Présenté par le ministre de la Communication et porte-parole du gouvernement, Amadou Coulibaly, le PJ-Gouv 2026-2030 s'adosse au Plan national de développement (PND) 2026-2030 et se décline en trois axes : accélérer la formation, l'insertion professionnelle et l'entrepreneuriat des jeunes ; renforcer leur engagement citoyen et leur éthique sociale ; améliorer leurs conditions d'épanouissement et de bien-être. Le programme prévoit la construction ou la réhabilitation de 644 structures de formation et d'infrastructures de jeunesse, ainsi que la sensibilisation annuelle de plus de 5,3 millions de jeunes et d'adolescents aux valeurs civiques et à la lutte contre les fléaux sociaux, drogue, alcoolisme et tabagisme en tête.

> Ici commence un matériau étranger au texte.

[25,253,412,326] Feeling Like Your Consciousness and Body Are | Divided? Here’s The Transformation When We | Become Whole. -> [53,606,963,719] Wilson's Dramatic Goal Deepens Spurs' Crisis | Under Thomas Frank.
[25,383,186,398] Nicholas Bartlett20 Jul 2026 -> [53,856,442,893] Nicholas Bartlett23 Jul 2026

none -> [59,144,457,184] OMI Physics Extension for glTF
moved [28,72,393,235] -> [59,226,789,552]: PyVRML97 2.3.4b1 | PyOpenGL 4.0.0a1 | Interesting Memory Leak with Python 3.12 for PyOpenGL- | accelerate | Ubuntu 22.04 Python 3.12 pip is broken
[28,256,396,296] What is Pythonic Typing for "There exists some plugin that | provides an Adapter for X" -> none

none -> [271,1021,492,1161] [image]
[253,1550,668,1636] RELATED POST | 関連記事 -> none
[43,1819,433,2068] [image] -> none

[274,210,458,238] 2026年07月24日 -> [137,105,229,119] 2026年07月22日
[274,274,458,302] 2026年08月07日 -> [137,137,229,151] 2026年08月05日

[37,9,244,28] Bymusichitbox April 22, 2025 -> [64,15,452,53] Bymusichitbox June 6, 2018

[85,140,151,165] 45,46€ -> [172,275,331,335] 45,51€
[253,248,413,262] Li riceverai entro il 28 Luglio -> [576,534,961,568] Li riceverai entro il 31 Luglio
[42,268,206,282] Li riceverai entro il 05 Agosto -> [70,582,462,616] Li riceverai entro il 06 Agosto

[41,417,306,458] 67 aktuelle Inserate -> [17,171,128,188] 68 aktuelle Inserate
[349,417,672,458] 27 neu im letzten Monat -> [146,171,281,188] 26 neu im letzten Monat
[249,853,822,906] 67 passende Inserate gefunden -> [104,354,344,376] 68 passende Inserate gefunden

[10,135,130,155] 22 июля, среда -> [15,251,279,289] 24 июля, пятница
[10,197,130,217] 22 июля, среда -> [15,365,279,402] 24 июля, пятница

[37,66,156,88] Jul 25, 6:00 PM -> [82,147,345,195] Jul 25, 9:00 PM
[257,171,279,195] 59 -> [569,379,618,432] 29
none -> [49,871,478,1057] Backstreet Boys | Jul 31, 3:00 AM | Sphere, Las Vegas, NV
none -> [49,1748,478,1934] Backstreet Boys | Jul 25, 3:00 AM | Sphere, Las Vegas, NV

Avec une population parmi les plus jeunes d'Afrique de l'Ouest, la Côte d'Ivoire ne peut espérer transformer durablement son économie sans absorber massivement sa jeunesse dans le marché du travail formel. Le bilan présenté du précédent programme donne une idée de l'ampleur des moyens déjà engagés : 962,16 milliards de francs CFA investis, dont près de 493 milliards consacrés à l'emploi et à l'autonomisation des jeunes, et près de 466 milliards à la réalisation d'infrastructures dédiées. Le gouvernement revendique 3,6 millions de bénéficiaires et 261 structures construites ou réhabilitées sur la période précédente, des résultats qu'il présente comme ayant dépassé les objectifs initiaux.
Les grands programmes jeunesse se suivent en Côte d'Ivoire depuis plusieurs années, sans toujours parvenir à endiguer le sentiment de précarité qui persiste chez une partie de la jeunesse urbaine et rurale. La question du suivi réel des bénéficiaires, de l'insertion durable dans un emploi stable — et pas seulement dans un stage ou une formation ponctuelle — reste posée. Le doublement de l'objectif d'infrastructures, de 261 à 644 structures, et l'ambition d'impacter 5,3 millions de jeunes, contre 3,6 millions précédemment, imposeront une montée en puissance administrative et financière considérable, dans un contexte budgétaire national déjà sollicité par plusieurs grands chantiers agricoles et infrastructurels.
SENSIBILISATION : COMMENT LES JEUNES PEUVENT S'EN SAISIR
● Se rapprocher des structures de formation et d'insertion professionnelle de sa région dès leur mise en place.
● S'informer sur les critères d'accès aux bourses d'études et aux dispositifs d'accompagnement à l'entrepreneuriat.
● Participer aux actions de sensibilisation civique organisées localement, un axe à part entière du programme.
● Rester vigilant et exiger la transparence sur l'utilisation des fonds publics annoncés, gage de la crédibilité du programme dans la durée.